There’s been an explosion in the use of large block trades across rates markets. They move markets, but also confuse the algorithms, magnifying the short-term effect. There’s been nothing continuous nor smooth in the volume charts. This strategy promises to become increasingly popular among major players and makes short-term trading all the more problematic.
It’s worthy of note that the preponderance of these trades of late has been to the sell-side, which very well could help explain the price action after 2 PM yesterday.
This might show a growing consensus on where things are eventually going. But a word of caution: they can’t be front-run and whether they have a lasting effect will be known only in retrospect when it will have been obvious and not very useful.
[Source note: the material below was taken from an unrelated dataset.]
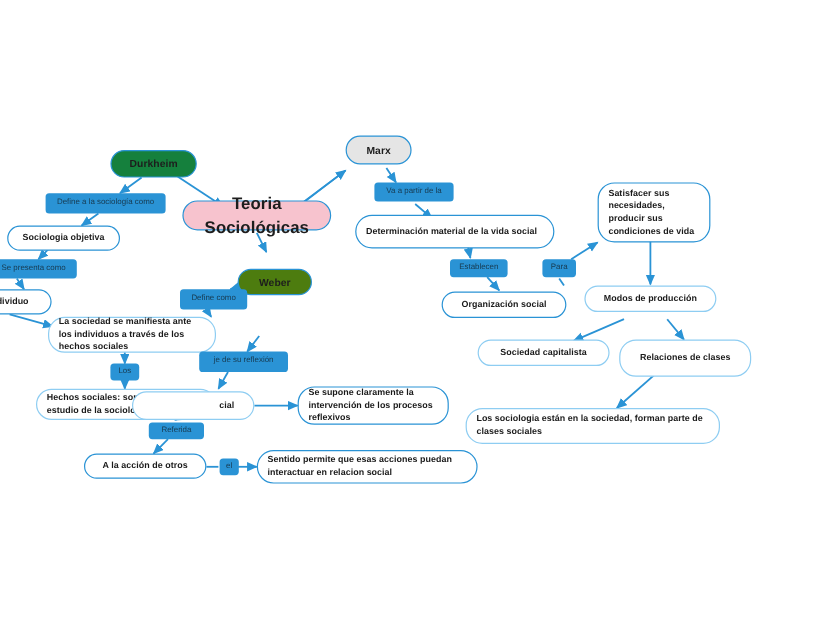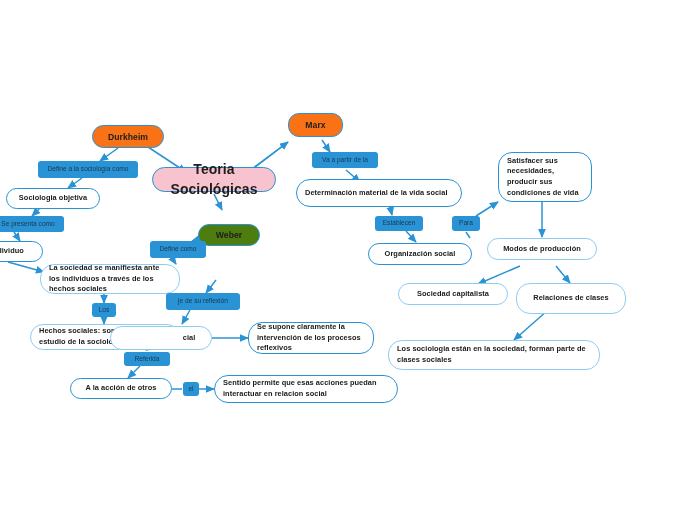"Marx" .node.marx { background: #f97316 -> #e5e5e5; border-radius: 11px -> none }
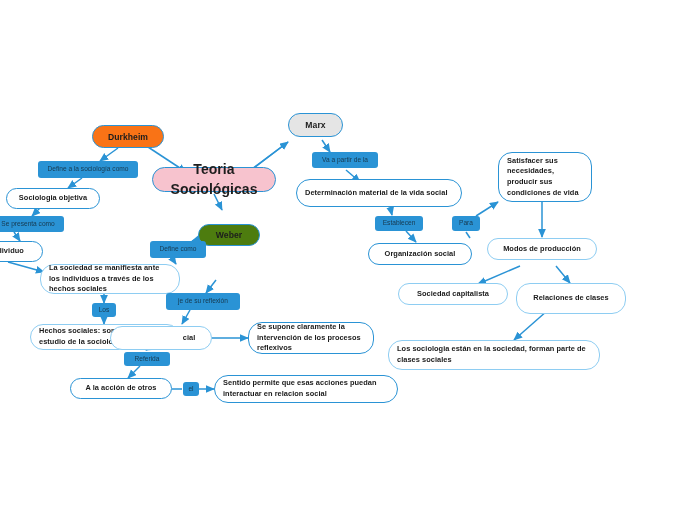"Durkheim" .node.durkheim { align-items: flex-end -> none; background: #f97316 -> #15803d }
We could very well be seeing a market-structure change right before our eyes. Something to regale your interns with.
As Breslow concludes, however, despite analysts telling us that the Fed would do nothing yesterday and being proven right, it looks pretty obvious that traders got hurt on the news.
My guess is, rightly or wrongly, once the pain subsides, no one’s deep-seated views will have changed. But navigating the price swings may require a new approach going forward.